**TASK DESCRIPTION**
In the records below, find the line containing "(296, 371) none -> (765, 254) //" and the line containing "(485, 956) none"; please repeat exactly the lines from one to the other, both included, and nothing more.

**PROVIDED MATERIAL**
========
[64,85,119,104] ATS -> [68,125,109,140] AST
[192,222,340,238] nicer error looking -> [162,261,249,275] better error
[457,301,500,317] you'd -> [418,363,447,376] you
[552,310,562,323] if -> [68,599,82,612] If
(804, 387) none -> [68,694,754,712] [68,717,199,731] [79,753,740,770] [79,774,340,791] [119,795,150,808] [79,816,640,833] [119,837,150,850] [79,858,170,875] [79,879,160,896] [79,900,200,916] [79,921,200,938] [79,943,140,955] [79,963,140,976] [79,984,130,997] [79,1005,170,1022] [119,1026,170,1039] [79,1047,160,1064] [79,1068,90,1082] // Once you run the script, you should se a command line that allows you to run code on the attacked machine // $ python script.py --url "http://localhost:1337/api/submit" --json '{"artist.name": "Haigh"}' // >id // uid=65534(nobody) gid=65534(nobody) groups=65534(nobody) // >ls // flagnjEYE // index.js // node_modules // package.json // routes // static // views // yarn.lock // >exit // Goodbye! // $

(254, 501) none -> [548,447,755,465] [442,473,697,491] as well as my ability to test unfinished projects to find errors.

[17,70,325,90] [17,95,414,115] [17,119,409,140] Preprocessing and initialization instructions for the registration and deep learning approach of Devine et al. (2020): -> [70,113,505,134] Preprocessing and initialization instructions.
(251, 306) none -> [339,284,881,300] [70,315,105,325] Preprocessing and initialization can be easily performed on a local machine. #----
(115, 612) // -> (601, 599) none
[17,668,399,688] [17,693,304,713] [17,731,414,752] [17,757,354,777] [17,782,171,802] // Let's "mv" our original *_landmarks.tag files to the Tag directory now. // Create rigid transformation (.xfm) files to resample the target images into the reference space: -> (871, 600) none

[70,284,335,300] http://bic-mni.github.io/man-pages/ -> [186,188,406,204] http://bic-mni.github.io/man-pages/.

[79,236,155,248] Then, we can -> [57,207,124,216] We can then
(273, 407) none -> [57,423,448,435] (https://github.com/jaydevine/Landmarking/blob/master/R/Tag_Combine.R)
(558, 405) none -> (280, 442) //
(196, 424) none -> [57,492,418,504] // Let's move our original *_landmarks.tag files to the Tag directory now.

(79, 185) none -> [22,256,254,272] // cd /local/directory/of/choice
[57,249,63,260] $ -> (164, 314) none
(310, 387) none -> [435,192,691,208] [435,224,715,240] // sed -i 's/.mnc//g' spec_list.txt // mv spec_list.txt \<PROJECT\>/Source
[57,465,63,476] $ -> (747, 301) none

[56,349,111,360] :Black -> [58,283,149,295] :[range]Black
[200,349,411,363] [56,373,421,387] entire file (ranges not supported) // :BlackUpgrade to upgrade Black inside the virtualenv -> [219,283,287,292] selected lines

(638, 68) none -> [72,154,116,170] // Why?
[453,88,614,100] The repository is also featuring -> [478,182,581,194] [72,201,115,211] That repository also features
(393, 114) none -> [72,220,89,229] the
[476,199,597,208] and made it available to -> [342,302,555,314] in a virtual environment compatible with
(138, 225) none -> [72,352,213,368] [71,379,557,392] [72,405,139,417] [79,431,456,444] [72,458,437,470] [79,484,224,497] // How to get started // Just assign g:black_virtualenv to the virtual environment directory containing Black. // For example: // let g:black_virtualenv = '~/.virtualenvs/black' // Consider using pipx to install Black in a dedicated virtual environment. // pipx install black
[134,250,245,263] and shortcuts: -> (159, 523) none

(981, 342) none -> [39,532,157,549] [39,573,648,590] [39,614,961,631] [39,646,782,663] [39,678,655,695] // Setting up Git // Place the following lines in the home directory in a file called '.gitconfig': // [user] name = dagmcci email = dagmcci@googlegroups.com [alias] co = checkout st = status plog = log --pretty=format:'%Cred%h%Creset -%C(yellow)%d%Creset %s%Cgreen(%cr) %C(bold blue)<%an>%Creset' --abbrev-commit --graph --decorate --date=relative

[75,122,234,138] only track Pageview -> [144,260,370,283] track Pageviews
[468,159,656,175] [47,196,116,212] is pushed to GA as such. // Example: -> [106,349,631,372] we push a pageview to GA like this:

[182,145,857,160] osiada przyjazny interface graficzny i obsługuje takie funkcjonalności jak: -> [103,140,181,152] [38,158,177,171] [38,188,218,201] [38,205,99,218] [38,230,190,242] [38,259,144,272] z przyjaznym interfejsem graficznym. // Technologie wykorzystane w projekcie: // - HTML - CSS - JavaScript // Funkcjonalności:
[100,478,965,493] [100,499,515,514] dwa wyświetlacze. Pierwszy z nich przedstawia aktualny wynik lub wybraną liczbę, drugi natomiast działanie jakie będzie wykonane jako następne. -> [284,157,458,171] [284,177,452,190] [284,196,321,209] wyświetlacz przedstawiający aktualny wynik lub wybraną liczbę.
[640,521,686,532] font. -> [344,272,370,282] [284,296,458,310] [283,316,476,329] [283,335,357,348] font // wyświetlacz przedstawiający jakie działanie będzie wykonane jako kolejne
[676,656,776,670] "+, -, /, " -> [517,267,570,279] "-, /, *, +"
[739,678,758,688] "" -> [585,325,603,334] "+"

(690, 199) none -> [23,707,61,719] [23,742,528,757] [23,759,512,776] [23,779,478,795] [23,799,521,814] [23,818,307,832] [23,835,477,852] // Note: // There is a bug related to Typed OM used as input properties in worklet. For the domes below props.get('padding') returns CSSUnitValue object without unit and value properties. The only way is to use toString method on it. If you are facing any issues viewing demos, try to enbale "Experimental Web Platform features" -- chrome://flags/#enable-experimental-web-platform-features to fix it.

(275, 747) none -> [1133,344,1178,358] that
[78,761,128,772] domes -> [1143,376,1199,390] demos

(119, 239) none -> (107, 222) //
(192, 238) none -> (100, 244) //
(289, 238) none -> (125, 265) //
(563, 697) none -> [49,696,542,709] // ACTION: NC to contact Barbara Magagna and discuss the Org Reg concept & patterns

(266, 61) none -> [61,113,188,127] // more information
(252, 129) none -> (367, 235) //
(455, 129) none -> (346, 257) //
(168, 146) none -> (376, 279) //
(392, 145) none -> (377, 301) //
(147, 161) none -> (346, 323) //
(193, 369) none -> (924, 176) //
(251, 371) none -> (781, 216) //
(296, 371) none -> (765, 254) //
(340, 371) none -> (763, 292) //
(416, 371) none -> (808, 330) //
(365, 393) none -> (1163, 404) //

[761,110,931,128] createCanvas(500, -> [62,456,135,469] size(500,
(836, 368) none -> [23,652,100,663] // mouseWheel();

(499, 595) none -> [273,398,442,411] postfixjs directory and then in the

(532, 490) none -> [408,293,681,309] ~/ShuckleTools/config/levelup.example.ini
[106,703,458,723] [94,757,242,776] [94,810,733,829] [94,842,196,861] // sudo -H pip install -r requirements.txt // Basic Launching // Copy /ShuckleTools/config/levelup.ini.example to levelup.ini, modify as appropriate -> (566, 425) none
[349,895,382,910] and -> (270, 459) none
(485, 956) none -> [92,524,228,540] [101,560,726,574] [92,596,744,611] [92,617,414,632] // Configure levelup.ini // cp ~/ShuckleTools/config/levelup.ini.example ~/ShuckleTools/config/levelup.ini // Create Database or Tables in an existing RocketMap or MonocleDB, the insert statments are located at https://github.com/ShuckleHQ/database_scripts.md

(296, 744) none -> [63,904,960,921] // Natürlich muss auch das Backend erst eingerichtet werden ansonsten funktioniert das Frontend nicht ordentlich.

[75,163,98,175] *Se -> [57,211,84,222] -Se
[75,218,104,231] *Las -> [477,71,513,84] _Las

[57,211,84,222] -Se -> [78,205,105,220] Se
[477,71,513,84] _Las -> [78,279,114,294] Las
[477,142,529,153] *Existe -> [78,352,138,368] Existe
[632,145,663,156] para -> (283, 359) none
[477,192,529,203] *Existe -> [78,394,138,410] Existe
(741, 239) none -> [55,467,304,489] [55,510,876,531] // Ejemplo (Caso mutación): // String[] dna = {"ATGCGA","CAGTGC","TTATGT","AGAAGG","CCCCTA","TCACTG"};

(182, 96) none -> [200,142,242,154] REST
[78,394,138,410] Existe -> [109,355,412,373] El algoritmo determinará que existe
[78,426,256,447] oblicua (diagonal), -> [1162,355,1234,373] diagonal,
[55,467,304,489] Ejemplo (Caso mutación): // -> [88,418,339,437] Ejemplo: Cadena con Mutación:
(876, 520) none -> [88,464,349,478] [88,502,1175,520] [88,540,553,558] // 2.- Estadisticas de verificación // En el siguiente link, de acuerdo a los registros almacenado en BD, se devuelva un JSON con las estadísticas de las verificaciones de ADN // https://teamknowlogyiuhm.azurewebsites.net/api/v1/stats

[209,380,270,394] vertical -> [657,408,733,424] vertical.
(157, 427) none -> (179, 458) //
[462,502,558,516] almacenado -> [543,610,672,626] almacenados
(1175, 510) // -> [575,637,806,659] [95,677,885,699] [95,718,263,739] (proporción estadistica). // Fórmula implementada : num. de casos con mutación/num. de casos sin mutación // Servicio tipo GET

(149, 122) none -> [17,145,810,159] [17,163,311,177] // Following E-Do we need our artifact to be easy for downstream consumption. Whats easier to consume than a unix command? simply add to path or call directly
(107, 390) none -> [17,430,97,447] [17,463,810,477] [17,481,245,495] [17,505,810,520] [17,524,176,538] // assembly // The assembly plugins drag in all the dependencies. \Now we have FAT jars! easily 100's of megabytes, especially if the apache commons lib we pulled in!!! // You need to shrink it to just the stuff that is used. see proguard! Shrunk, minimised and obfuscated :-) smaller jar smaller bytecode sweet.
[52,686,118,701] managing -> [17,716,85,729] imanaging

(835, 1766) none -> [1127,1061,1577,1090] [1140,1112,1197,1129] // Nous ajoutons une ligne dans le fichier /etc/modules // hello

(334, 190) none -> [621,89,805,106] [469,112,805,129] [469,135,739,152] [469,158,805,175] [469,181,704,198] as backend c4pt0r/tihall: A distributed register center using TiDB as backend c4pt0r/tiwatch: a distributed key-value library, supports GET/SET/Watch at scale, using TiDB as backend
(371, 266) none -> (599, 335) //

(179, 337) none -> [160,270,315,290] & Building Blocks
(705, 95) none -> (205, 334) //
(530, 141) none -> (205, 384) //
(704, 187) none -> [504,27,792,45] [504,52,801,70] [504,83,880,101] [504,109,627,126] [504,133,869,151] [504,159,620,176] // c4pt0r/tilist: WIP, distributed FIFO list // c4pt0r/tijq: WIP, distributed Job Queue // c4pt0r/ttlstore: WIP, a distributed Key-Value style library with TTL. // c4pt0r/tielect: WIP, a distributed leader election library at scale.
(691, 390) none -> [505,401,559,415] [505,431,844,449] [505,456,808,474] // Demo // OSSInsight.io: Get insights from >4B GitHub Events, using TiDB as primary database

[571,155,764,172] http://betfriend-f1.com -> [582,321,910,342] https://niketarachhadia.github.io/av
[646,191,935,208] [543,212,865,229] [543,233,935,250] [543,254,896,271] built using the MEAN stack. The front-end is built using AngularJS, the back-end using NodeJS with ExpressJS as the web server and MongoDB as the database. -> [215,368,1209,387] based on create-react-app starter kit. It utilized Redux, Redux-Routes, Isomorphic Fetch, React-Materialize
========
**WRITTEN SOLUTION**
(296, 371) none -> (765, 254) //
(340, 371) none -> (763, 292) //
(416, 371) none -> (808, 330) //
(365, 393) none -> (1163, 404) //

[761,110,931,128] createCanvas(500, -> [62,456,135,469] size(500,
(836, 368) none -> [23,652,100,663] // mouseWheel();

(499, 595) none -> [273,398,442,411] postfixjs directory and then in the

(532, 490) none -> [408,293,681,309] ~/ShuckleTools/config/levelup.example.ini
[106,703,458,723] [94,757,242,776] [94,810,733,829] [94,842,196,861] // sudo -H pip install -r requirements.txt // Basic Launching // Copy /ShuckleTools/config/levelup.ini.example to levelup.ini, modify as appropriate -> (566, 425) none
[349,895,382,910] and -> (270, 459) none
(485, 956) none -> [92,524,228,540] [101,560,726,574] [92,596,744,611] [92,617,414,632] // Configure levelup.ini // cp ~/ShuckleTools/config/levelup.ini.example ~/ShuckleTools/config/levelup.ini // Create Database or Tables in an existing RocketMap or MonocleDB, the insert statments are located at https://github.com/ShuckleHQ/database_scripts.md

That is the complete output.